Return to Revisions

4 of 4

added 2549 characters in body

edited Jul 21, 2023 at 20:32

97.7k
5
126
341

As vector is such a common thing we review here I have written up a series of articles about implementing a vector.

Overview

Very good.

I found one major bug in push_back(). You have potential memory leaks in reserve() and shrinktofit() that are easy to fix. You can simplify your assignment operator (currently you have copy and move versions) they can be combined into a single version that works for both.

Minor comments about some missing functionaity that is in std::vector.

Code review

Sure you can have empty vectors.

    Vector(): data{nullptr}, m_size{0}, m_capacity{0} {}

But I am wondering if the best strategy is not to simply always allocate capacity for minimal size. How often is a vector allocated but not used?

But pointed out by @chrysante below, the std::vector default constructor is noexcept so can't have any memory allocation (as that can potentially throw). So if you want to go that route you can mark this default constructor noexcept.

    Vector()  noexcept
        : data{nullptr}
        , m_size{0}
        , m_capacity{0}
    {}

One comment on style. Like in variable declarations in the code blocks its nice to have member initialization in the constructor one per line (its easier to read). You are not trying to save vertical space.

Slight deviation from the interface of std::vector! Sure you can do it. But it will confuse people. Also I use it to simplify things below. I have the same constructor in my class but mine is private so it can only be used internally.

    explicit Vector(size_type capacity) : Vector() {
        resize(capacity);
    }

You can simplify these two assignments into a single method:

    Vector& operator=(const Vector& other) {
        Vector temp = other;
        swap(temp);
        return *this;
    }

    Vector& operator=(Vector&& other) noexcept {
        swap(other);
        return *this;
    }

Easy to write as:

    // Notice the parameter is value.
    // If passed a RValue it is moved into the parameter.
    // If passed an LValue it is copied.
    // So you get the same effect with less code.
    Vector& operator=(Vector other) noexcept
    {
        swap(other);
        return *this;
    }

This is good:

    reference operator[](size_type index) {
        return data[index];
    }

But what about accesses to a const Vector? Just because you can't modify does not mean you can't use the operator[] on it.

    const_reference operator[](size_type index) const
    {
        return data[index];
    }

While we are here: Why is there no at() method?
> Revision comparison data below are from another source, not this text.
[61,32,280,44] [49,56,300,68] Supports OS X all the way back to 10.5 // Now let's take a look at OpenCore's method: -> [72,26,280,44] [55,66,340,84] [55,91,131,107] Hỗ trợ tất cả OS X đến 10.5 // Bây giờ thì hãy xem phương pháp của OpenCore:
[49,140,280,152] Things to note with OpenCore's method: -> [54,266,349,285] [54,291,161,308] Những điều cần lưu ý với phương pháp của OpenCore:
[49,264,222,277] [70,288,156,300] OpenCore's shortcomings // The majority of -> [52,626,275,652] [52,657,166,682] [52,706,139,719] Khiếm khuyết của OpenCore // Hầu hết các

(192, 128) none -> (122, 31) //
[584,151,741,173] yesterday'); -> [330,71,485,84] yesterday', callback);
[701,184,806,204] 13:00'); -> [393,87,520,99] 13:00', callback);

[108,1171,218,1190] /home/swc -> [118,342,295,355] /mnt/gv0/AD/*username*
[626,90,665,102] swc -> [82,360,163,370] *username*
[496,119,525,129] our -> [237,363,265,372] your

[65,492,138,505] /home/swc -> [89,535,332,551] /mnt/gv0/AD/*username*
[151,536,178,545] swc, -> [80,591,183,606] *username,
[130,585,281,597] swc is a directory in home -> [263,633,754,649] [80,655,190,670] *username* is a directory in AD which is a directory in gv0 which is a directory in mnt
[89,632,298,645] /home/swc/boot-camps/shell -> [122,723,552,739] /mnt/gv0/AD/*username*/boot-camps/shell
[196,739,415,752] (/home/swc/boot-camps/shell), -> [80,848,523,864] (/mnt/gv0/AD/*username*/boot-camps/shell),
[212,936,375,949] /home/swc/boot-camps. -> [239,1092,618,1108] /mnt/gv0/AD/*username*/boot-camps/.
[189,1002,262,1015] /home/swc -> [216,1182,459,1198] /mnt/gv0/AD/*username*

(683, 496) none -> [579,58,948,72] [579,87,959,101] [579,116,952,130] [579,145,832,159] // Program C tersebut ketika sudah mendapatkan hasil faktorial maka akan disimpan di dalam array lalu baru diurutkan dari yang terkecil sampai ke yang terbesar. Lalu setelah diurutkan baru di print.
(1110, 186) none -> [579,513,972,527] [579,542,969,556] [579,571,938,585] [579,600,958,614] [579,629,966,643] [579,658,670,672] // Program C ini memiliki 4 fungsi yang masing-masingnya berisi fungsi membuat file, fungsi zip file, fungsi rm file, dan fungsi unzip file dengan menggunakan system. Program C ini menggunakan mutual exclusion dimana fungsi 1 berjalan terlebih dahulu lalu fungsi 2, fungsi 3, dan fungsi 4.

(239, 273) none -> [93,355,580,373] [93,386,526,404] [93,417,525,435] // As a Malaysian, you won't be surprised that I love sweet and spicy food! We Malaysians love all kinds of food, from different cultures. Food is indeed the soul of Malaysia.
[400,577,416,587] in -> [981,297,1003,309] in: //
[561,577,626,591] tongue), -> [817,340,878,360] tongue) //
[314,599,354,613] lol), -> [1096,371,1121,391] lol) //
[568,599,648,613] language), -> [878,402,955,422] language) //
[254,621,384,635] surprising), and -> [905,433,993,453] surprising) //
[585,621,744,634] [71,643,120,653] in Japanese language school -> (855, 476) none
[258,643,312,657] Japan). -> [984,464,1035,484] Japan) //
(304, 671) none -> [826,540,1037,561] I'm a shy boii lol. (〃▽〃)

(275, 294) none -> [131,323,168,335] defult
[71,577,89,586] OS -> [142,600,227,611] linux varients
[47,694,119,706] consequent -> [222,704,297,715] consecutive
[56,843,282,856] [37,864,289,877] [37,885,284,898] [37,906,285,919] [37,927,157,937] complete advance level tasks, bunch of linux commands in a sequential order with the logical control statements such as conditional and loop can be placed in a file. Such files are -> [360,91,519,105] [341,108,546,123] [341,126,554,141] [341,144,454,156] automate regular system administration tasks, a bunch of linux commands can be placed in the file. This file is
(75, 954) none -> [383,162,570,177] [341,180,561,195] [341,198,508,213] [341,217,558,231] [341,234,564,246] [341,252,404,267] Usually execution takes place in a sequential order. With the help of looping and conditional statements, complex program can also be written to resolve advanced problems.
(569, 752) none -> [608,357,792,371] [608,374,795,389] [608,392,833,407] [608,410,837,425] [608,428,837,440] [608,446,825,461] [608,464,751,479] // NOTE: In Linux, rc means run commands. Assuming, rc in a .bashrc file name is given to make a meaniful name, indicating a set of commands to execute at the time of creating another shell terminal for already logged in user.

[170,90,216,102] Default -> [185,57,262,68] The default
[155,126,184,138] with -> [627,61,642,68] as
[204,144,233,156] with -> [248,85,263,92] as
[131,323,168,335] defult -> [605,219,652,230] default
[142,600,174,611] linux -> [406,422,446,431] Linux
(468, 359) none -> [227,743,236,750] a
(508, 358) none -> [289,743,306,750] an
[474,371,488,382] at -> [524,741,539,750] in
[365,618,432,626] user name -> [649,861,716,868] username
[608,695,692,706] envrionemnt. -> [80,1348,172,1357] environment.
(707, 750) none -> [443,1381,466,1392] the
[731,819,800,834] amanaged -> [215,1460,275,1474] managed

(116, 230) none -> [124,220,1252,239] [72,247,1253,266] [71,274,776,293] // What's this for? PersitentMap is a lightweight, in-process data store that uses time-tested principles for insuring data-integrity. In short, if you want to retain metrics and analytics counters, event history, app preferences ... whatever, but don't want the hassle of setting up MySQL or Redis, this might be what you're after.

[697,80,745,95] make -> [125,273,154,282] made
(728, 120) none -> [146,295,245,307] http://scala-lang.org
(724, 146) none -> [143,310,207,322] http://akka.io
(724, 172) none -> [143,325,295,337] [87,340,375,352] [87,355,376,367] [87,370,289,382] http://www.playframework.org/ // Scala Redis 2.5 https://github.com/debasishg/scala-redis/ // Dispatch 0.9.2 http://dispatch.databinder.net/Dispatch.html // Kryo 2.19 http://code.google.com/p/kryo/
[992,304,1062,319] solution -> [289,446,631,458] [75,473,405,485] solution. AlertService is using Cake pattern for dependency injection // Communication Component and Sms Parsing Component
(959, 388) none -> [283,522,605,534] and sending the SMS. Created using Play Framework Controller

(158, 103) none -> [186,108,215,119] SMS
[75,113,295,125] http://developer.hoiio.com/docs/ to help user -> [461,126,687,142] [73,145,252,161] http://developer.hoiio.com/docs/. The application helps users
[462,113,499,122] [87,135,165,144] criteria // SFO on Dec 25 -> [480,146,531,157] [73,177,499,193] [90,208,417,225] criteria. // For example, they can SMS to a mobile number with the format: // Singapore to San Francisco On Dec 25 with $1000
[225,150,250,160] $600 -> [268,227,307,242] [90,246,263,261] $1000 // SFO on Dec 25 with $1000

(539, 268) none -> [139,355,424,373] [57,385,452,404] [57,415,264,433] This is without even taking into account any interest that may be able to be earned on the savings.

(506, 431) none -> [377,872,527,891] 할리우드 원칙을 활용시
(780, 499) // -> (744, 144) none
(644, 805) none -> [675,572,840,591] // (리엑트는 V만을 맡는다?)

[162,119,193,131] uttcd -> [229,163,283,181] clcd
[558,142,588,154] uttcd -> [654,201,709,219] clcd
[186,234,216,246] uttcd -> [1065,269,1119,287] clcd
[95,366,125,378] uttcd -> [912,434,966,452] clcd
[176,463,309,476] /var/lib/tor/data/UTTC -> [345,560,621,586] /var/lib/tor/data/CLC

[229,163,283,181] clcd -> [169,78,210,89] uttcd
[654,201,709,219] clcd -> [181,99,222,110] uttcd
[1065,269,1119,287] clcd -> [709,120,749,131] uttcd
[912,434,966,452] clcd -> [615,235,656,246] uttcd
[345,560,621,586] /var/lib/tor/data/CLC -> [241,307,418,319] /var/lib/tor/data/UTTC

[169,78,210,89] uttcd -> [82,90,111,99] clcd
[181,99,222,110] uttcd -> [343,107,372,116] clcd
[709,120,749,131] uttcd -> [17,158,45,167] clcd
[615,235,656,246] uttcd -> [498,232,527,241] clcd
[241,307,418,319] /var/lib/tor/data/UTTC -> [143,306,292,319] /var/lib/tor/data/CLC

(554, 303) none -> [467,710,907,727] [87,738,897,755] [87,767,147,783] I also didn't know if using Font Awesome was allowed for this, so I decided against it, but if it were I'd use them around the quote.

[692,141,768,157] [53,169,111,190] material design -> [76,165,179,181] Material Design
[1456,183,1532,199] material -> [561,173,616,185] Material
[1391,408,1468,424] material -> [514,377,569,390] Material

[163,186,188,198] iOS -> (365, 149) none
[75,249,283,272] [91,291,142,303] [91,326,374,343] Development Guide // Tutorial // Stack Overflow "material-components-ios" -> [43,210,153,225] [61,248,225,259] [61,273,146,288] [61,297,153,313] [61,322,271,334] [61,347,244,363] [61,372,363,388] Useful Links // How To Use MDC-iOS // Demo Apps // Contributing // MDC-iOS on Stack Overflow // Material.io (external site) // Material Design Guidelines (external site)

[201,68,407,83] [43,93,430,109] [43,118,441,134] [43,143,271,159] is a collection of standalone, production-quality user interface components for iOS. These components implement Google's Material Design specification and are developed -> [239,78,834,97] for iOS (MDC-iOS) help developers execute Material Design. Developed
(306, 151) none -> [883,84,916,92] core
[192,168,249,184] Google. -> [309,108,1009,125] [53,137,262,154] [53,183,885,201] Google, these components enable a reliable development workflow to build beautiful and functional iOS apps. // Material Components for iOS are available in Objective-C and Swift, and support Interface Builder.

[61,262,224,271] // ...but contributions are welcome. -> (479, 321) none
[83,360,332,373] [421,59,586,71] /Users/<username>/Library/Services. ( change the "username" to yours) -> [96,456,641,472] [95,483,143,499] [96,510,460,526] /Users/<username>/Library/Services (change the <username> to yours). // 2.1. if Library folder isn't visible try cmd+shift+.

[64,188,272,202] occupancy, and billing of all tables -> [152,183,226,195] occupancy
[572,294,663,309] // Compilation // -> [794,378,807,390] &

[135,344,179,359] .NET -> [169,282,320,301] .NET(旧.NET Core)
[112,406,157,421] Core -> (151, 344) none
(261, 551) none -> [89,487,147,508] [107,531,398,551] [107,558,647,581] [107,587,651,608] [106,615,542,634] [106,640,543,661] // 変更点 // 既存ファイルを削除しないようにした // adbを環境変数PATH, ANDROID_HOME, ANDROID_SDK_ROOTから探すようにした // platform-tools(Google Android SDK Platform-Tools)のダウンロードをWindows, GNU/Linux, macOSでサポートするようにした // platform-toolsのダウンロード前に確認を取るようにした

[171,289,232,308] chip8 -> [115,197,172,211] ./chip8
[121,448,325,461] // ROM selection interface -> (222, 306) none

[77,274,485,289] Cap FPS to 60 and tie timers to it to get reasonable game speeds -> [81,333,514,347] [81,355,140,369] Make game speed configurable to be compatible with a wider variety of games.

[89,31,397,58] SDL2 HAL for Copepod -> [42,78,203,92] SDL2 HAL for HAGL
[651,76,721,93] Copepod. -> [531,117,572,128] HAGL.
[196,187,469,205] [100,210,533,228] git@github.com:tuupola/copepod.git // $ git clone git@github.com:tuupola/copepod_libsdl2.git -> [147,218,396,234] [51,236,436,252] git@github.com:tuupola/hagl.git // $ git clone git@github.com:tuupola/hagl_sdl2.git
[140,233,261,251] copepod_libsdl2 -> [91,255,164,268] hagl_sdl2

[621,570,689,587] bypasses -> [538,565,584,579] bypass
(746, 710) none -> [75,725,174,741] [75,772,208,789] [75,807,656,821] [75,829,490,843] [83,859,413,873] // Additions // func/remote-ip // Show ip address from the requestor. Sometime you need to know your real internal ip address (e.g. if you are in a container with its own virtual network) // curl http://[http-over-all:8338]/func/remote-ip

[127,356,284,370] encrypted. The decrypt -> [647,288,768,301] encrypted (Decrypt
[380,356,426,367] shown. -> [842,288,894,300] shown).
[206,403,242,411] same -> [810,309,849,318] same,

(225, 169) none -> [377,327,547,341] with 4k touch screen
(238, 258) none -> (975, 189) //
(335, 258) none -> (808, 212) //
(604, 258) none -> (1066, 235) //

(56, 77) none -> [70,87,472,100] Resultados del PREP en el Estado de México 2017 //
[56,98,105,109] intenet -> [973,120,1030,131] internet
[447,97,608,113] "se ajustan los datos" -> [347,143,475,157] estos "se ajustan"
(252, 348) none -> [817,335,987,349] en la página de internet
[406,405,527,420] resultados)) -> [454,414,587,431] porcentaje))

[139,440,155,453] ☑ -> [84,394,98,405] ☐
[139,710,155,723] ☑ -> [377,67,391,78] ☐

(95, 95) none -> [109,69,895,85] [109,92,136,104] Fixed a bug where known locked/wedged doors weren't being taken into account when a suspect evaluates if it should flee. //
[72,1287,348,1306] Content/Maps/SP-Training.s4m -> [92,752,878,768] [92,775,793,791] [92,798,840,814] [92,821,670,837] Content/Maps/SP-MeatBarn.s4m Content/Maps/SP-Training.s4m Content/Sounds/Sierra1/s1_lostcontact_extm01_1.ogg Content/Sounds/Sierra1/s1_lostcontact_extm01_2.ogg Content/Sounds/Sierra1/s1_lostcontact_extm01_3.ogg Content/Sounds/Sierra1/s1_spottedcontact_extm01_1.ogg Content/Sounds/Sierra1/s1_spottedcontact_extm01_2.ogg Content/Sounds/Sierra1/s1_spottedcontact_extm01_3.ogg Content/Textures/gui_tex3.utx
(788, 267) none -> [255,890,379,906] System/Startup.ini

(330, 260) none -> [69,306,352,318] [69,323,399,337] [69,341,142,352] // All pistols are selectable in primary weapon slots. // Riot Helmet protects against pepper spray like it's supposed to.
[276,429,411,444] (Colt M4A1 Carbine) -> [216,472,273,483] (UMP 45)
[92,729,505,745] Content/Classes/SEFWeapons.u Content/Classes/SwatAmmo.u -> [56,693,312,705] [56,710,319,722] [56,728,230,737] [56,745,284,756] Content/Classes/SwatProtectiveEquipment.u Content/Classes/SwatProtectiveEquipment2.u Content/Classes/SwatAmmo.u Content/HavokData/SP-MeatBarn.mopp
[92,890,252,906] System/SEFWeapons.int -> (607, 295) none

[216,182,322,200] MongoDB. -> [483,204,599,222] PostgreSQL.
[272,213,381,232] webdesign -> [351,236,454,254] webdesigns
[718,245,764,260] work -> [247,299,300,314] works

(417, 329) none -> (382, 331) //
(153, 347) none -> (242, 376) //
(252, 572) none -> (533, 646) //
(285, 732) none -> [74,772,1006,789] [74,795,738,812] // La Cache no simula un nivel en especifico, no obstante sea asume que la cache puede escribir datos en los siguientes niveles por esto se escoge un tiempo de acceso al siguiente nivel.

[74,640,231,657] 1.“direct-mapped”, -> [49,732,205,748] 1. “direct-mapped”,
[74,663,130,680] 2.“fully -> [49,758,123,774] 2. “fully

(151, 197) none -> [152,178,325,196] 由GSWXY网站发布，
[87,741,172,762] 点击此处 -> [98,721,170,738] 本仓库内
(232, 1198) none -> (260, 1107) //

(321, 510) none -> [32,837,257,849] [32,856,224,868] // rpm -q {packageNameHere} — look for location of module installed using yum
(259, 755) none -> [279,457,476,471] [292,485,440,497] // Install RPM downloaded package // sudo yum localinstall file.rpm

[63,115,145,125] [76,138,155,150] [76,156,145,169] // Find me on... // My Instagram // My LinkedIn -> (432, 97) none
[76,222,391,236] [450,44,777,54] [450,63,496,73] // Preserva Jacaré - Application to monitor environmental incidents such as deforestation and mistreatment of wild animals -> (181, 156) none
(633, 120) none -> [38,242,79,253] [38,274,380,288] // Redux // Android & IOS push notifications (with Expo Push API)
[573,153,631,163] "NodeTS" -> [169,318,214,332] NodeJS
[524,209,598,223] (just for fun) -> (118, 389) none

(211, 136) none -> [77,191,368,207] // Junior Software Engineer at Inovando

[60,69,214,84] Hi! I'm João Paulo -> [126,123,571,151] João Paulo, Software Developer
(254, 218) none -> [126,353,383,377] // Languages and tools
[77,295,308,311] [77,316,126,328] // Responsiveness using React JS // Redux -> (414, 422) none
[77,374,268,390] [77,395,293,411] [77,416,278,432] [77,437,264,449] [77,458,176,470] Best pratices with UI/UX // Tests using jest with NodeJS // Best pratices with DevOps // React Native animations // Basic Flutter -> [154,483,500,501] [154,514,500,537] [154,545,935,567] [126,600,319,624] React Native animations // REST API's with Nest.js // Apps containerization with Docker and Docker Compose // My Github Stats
    void resize(size_type count, const_reference value = T()) {
                         // Not valid here            ^^^^^^
                         // That should be in the header only

This is fine. But std::vector destroys them from back to front. Just like how it deletes elements during destruction. This is to mimic the behavior of the C-style array (objects are destroyed in reverse order of creation).

        if (count < m_size) {
            for (size_type i = count; i < m_size; i++) {
                data[i].~T();
            }

        } else if (count > m_size) {
            if (count > m_capacity) {
                reserve(count);
            }

            for (size_type i = m_size; i < count; i++) {
                new (data + i) T(value);
            }
        }

        m_size = count;
    }

    void reserve(size_type count) {
        if (m_capacity < count) {
            pointer newData = allocate(count);

            // Note sure why you need to check against 0 here.
            // Copy zero data is a NOOP so would not be more expensive.
            // If I had to guess this is actually a pesimization as you
            // code has an extra branch.
            if (m_size > 0) {
                // A new function to me.
                // Thats really cool.
                std::uninitialized_move(data, data + m_size, newData);
            }

            deallocate(data);
            data = newData;
            m_capacity = count;
        }
    }

The one thing here I would watch is that you have a potential leak.

It's hard to spot. But if the type T does not support move construction then the compiler will use the copy constructor during the std::uninitialized_move. If one of the copy constructors fails (i.e. throws) then you will leave this function needing to clean up newData. Though your function does provide the strong exception guarantee.

You can make this simpler by re-using the Vector :-)

    void reserve(size_type count) {
        if (m_capacity < count) {
            Vector   temp(count)           // Use your vector with pre-reserved size.

            // Remember that Vector is a friend of Vector
            // So you can reach into the other class and mess with
            // its members (just remember to unit test).
            std::uninitialized_move(data, data + m_size, temp.data);
            temp.m_size = m_size;
            swap(temp);
        }
    }

This is broken. You are pushing into uninitialized memory so you need to construct the object in place.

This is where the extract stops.